THE TASK =
Below is a listing; restate from it, character for character, the lines beginning at the line holding "(339, 369) none -> (333, 289) //" and ending at the line holding "(449, 432) none -> (270, 384) //", both included.

RECORD EXCERPTS =
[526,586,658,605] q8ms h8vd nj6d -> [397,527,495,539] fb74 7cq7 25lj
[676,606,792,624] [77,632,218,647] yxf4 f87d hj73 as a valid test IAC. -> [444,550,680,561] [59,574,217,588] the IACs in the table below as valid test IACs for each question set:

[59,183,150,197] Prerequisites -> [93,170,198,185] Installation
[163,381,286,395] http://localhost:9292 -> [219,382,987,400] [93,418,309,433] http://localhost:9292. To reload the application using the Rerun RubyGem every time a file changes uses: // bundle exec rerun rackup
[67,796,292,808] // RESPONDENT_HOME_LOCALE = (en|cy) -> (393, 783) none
* * *
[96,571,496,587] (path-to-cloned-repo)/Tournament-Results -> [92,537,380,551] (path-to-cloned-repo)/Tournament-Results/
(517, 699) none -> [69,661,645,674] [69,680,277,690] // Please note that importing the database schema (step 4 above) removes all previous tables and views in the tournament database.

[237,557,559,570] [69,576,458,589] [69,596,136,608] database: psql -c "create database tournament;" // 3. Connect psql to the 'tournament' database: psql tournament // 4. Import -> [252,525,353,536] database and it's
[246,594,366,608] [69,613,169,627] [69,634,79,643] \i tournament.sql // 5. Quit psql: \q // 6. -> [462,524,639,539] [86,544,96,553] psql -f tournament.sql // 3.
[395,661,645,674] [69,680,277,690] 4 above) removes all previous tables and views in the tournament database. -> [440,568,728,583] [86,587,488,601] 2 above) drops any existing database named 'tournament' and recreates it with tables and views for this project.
==
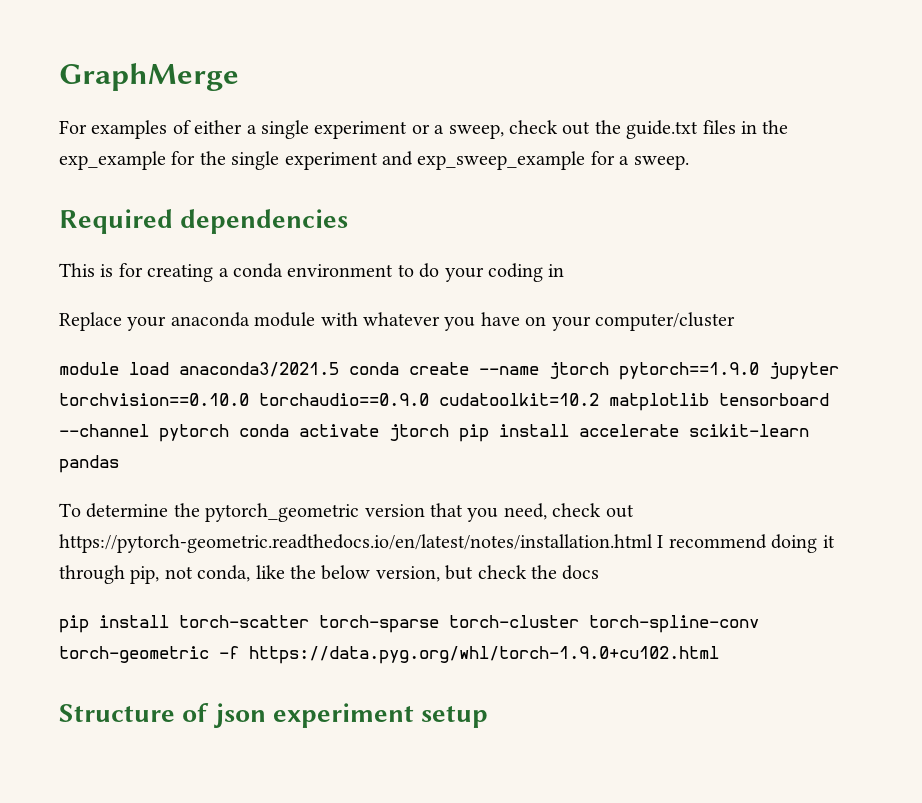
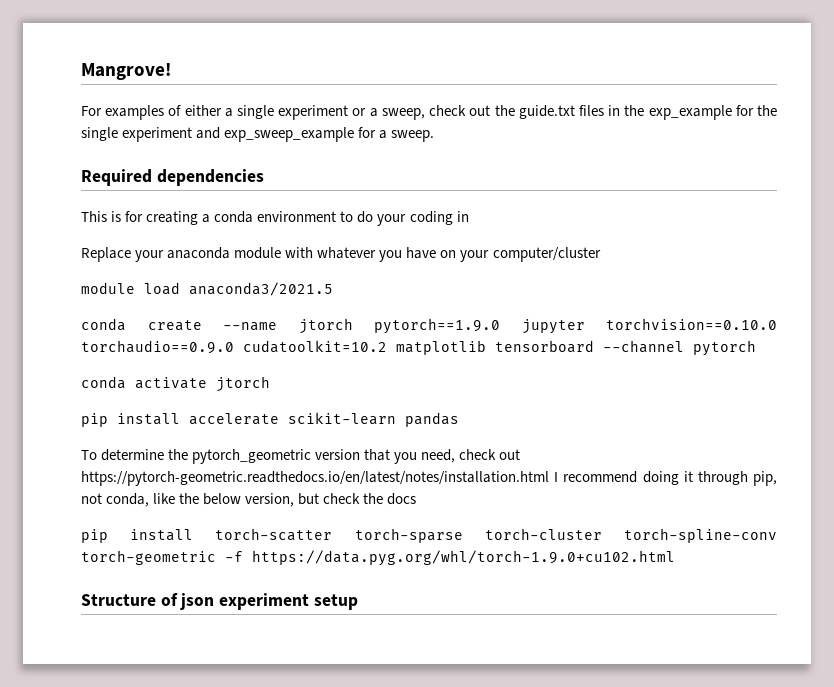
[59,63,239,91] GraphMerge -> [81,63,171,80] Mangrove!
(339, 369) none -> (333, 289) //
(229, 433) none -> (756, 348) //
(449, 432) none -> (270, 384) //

THE COMPLETED TASK =
(339, 369) none -> (333, 289) //
(229, 433) none -> (756, 348) //
(449, 432) none -> (270, 384) //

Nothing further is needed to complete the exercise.